おっさんとマダムの商談は順調に進んでいるのか、随分と会話が弾んでいる。
このまま買われてしまうのか。
いや、逃げる。
チャンスはある……。
自分はじっと、待ち続けた。
扉がノックされた。
強面が外に出る……焦ったように戻って来た。
おっさんへと耳打ちする。
息を呑むおっさん。
え、どうした。
「……---」
マダムに話し掛け、扉へと促している。
顔色が悪い。
イレギュラーでも起きた?
マダムとツバメも、慌てふためいている。
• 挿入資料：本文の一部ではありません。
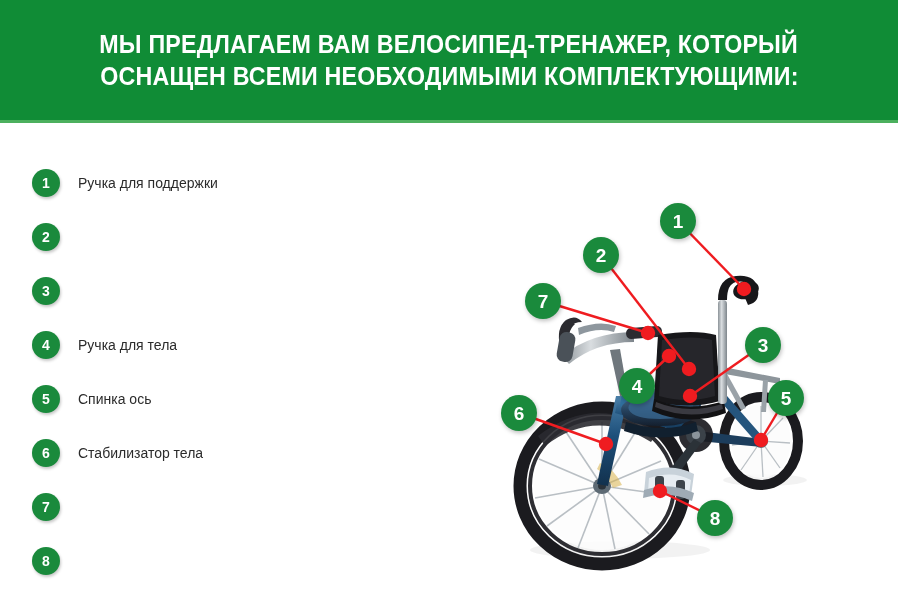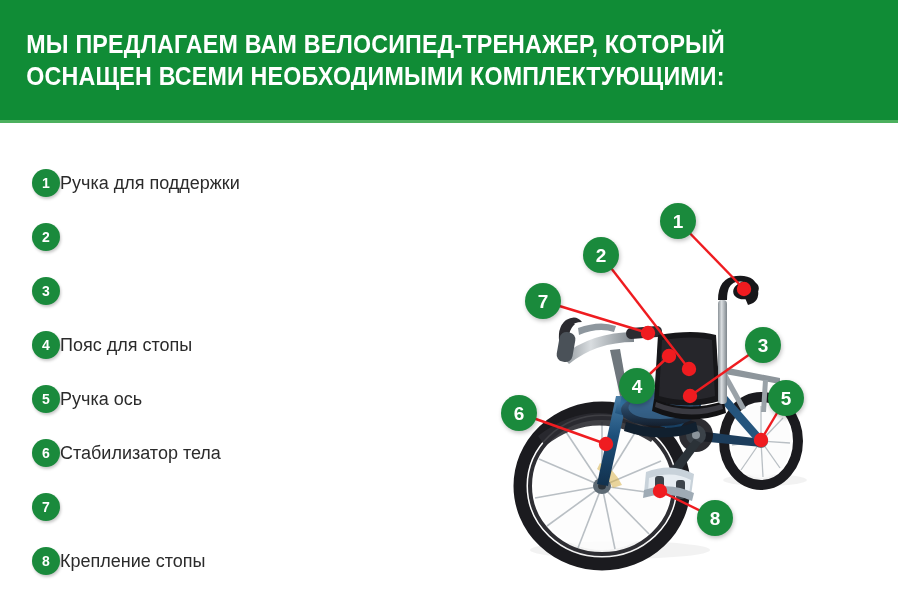--- a/index.html
+++ b/index.html
@@ -41,7 +41,7 @@
     height: 120px;
     display: flex;
     flex-direction: column;
-    align-items: flex-start;
+    align-items: center;
     justify-content: center;
     gap: 0;
   }

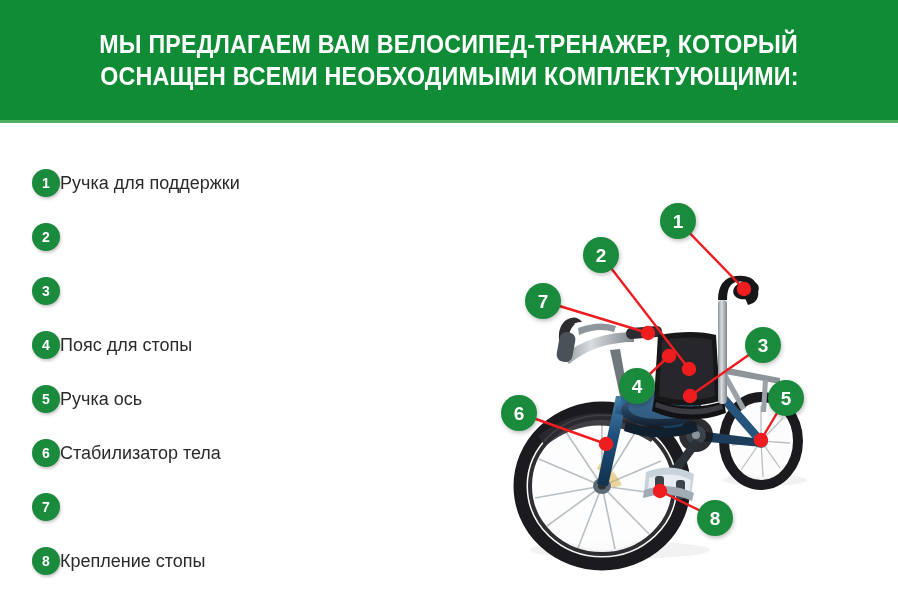--- a/index.html
+++ b/index.html
@@ -86,7 +86,8 @@
     line-height: 1;
   }
   .feature-label {
-    font-size: 18px;
+    margin-left: 18px;
+    font-size: 14px;
     color: #2b2b2b;
     white-space: nowrap;
   }

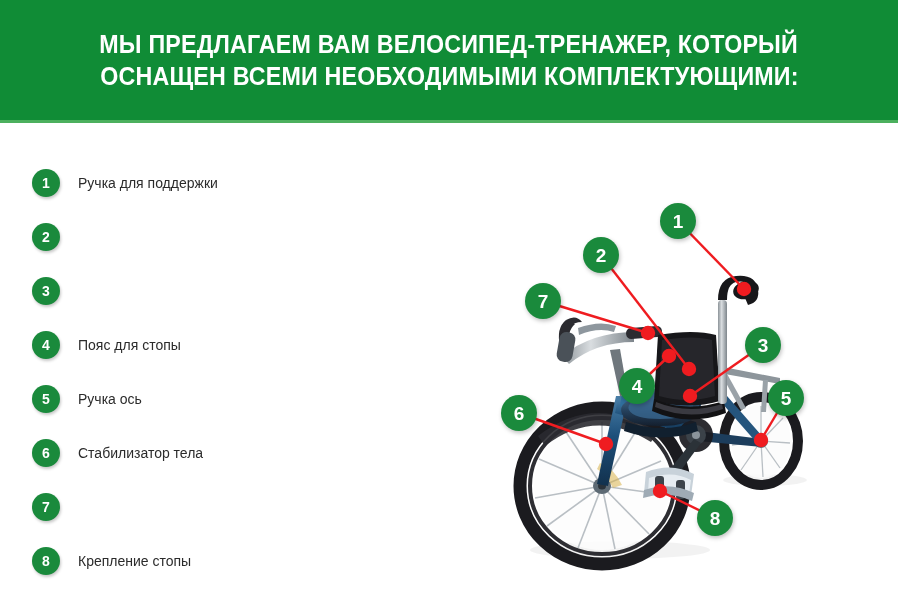--- a/index.html
+++ b/index.html
@@ -147,7 +147,7 @@
   </div>
   <div class="feature-row">
     <div class="badge">4</div>
-    <div class="feature-label">Пояс для стопы</div>
+    <div class="feature-label">Ручка для тела</div>
   </div>
   <div class="feature-row">
     <div class="badge">5</div>

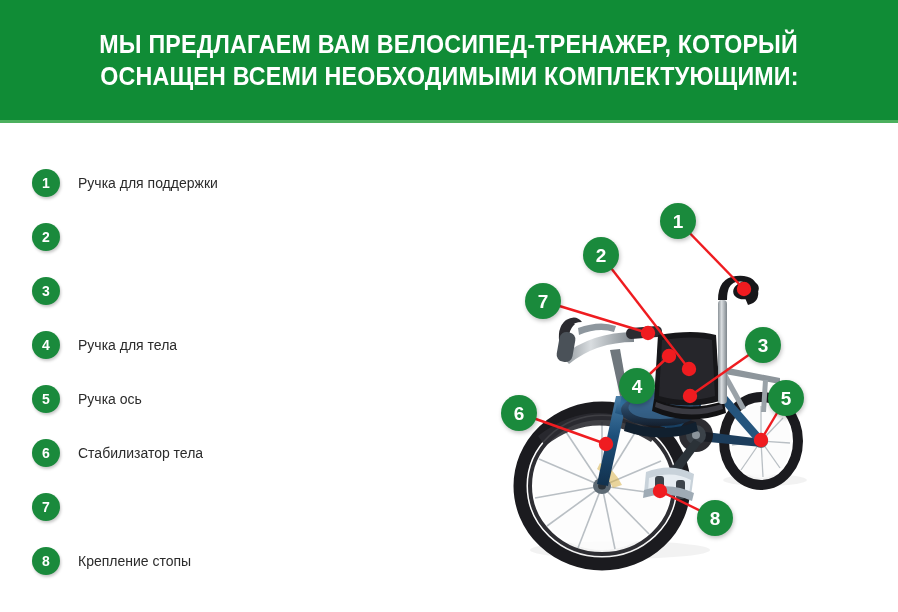--- a/index.html
+++ b/index.html
@@ -151,7 +151,7 @@
   </div>
   <div class="feature-row">
     <div class="badge">5</div>
-    <div class="feature-label">Ручка ось</div>
+    <div class="feature-label">Спинка ось</div>
   </div>
   <div class="feature-row">
     <div class="badge">6</div>

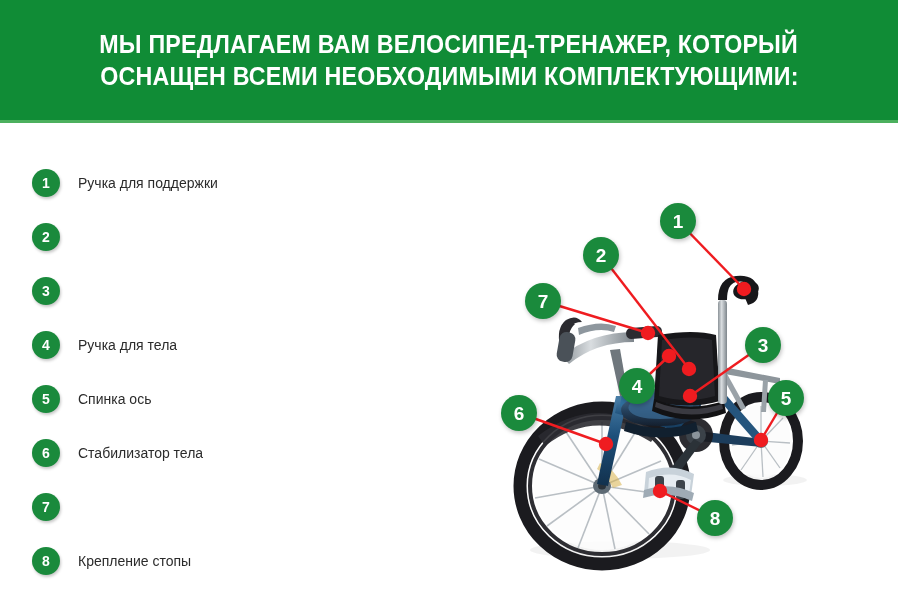--- a/index.html
+++ b/index.html
@@ -162,7 +162,6 @@
   </div>
   <div class="feature-row">
     <div class="badge">8</div>
-    <div class="feature-label">Крепление стопы</div>
   </div>
 </div>
 

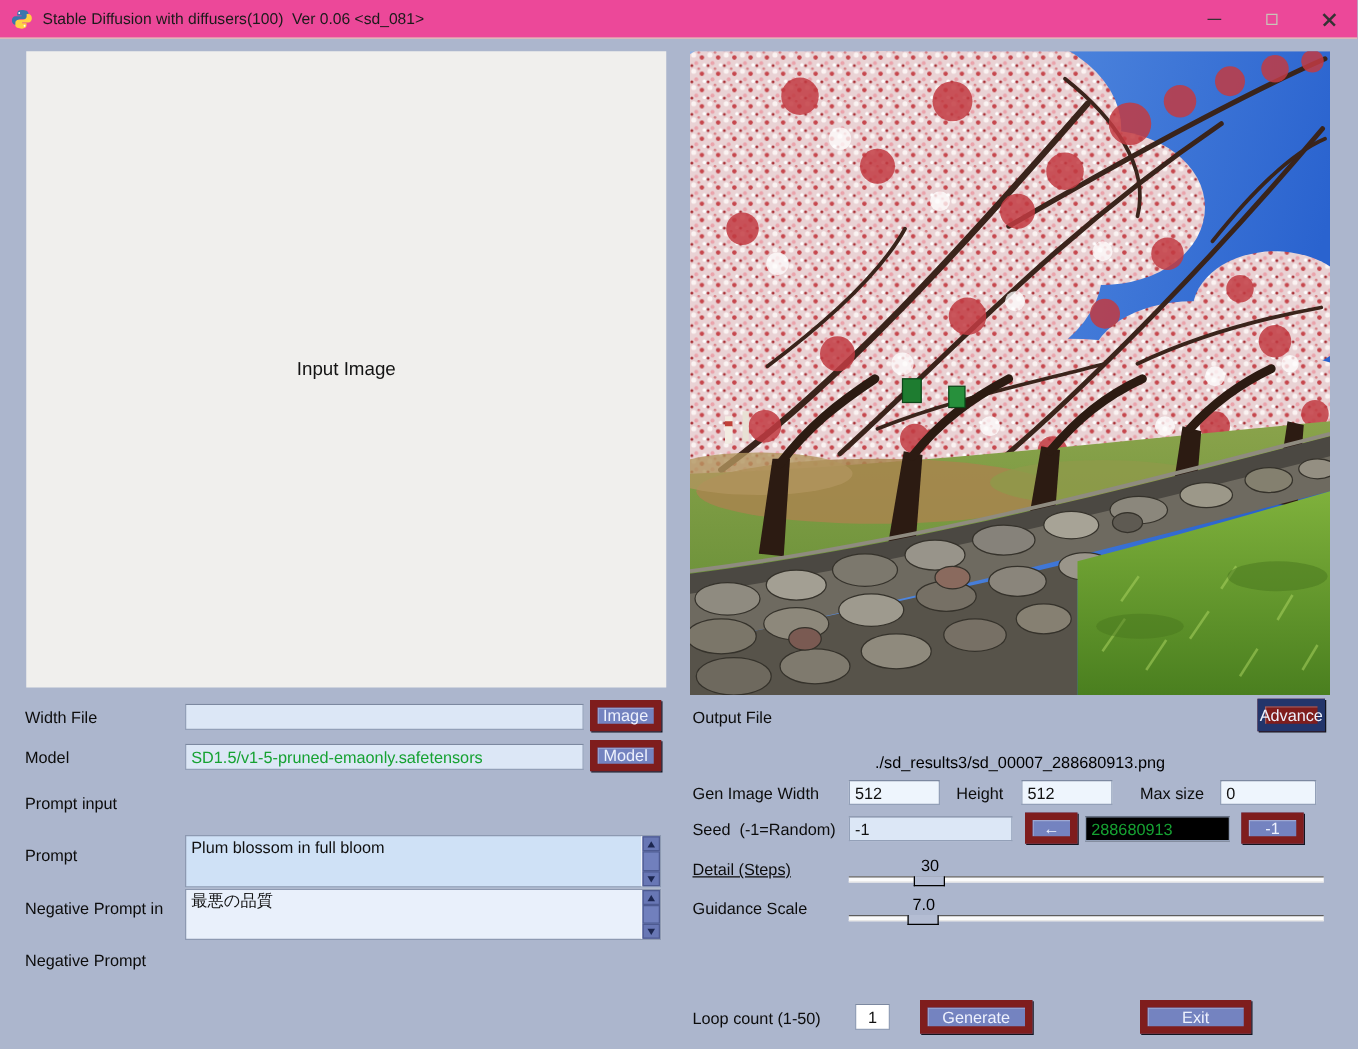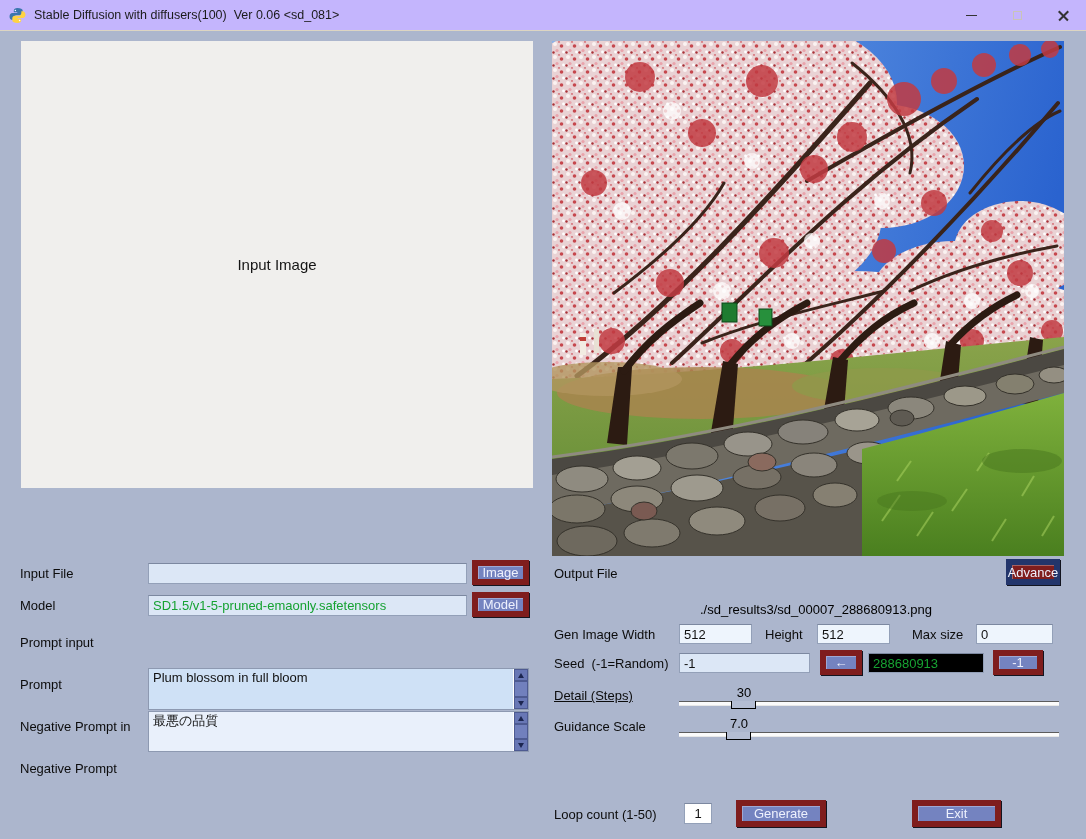--- a/index.html
+++ b/index.html
@@ -9,7 +9,7 @@
 
   
   .titlebar { position:absolute; left:0; top:0; width:1086px; height:31px;
-    background:#c4b5fd; border-bottom:1px solid #ddd5c2; display:flex; align-items:center; }
+    background:#ec4899; border-bottom:1px solid #ddd5c2; display:flex; align-items:center; }
   .app-icon { margin-left:9px; width:17px; height:17px; display:inline-flex; }
   .title-text { margin-left:8px; font-size:12.5px; color:#1b1b1b; white-space:pre; }
   .win-controls { position:absolute; right:0; top:0; height:31px; display:flex; }

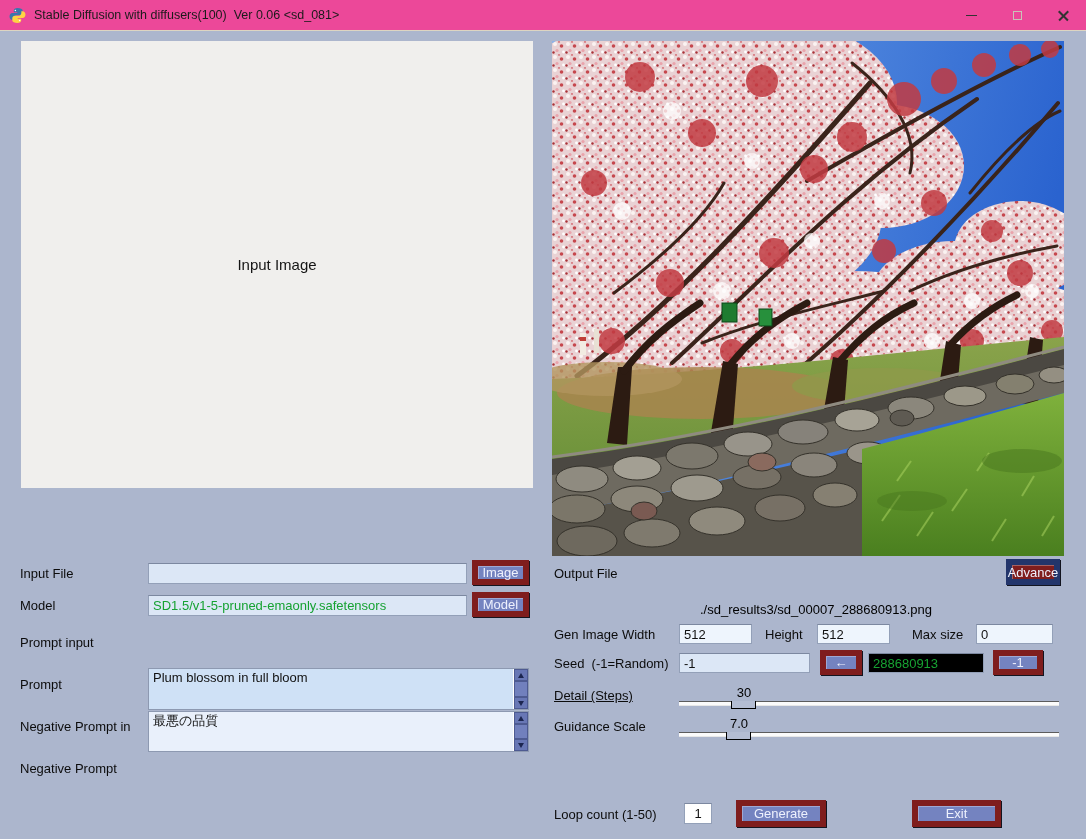--- a/index.html
+++ b/index.html
@@ -36,7 +36,7 @@
   .static-text { position:absolute; font-size:13px; color:#000; white-space:nowrap; }
 
   
-  .input-ph { position:absolute; left:21px; top:41px; width:512px; height:447px; background:#f0efed;
+  .input-ph { position:absolute; left:21px; top:41px; width:512px; height:509px; background:#f0efed;
     display:flex; align-items:center; justify-content:center; }
   .input-ph span { font-size:15px; color:#141414; }
 

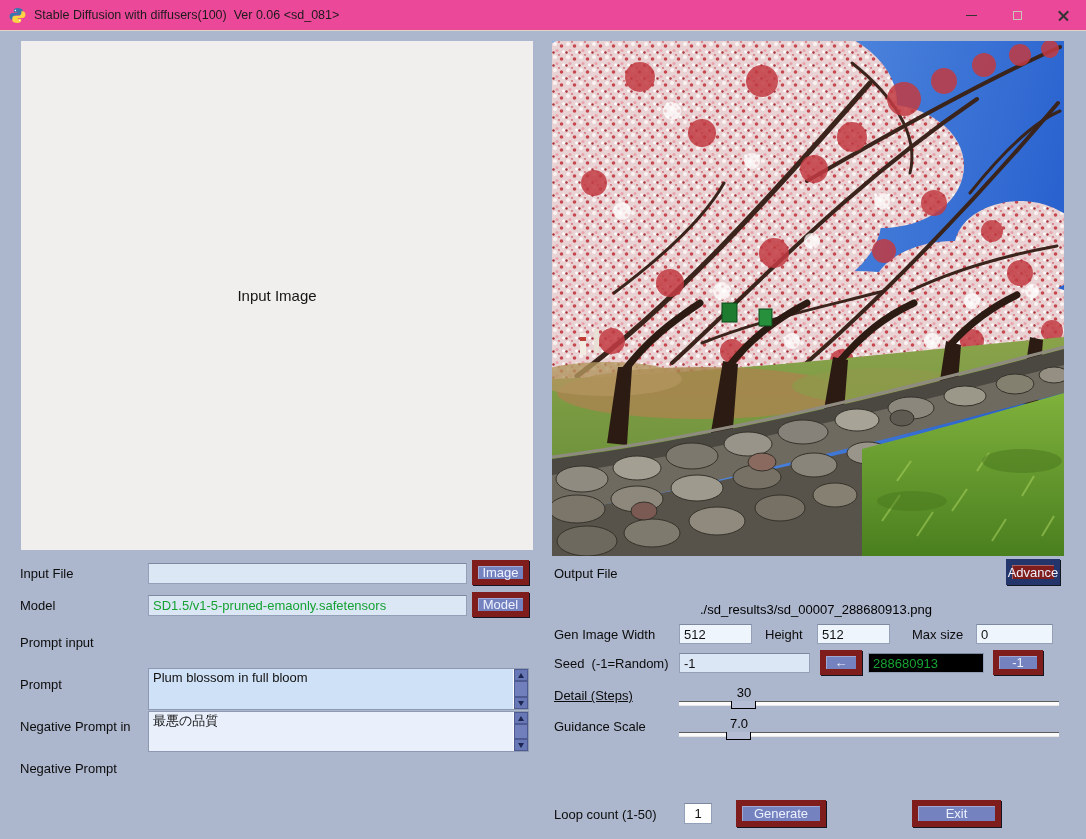--- a/index.html
+++ b/index.html
@@ -90,7 +90,7 @@
     <span>Input Image</span>
   </div>
 
-  <span class="lbl" style="left:20px; top:566px;">Input File</span>
+  <span class="lbl" style="left:20px; top:566px;">Width File</span>
   <div class="entry" style="left:148px; top:563px; width:319px; height:21px;"></div>
   <div class="btn" style="left:472px; top:560px; width:57px; height:25px;">Image</div>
部屋の空気は一変していた。
「---!」
おっさんが指示を飛ばす。
動き始める強面達。マダムとツバメは速やかに案内されて、部屋を出て行った。
取引は中止?
これはただ事じゃない。
まさか。
ガサ入れ?
もしそうなら、助かる?
しかしそうは世の中甘くない。
強面が一人、部屋の隅まで走って行く。そこで何かをやった。
ガコン、と音がする。
壁が横にスライドした!
か、隠し扉!?
完全に隠し扉が開くと、そこには通路らしきモノが。
うわ、逃走経路? 地下道かな?
大きさ的に、馬車も通れそう……いや、待機してるのかも。
まさか、商品ごと……檻も乗せて逃げるとか?
え、ちょっと。
それはいかん。
予想は正しかったのか、虎さんの檻に強面連中が取り付いた。
移動を始める。
マズイ!
どうする?
自分は考えて---行動に移った。
スライムジャーンプ!!
ガラスカップが揺れる。
一度では無理か。もっかいジャーンプ!!
ガラスカップが倒れた!
脱出成功!
さあ、どうする?
自分は周りを見た。
……あれ、あんま気にされてない?
え、何故に。
一人強面が近付いて来るのが見えた。
手間掛けさせんなよ、みたいな表情。
な、舐められてるだと!?
その時、小人さんが自分を見ているのに気付いた。手を伸ばしている?
とっさに自分は、小人さんの檻の中に飛び込んだ。
小人さん、何をする気だ?
ちょっと中途半端になってしまいました。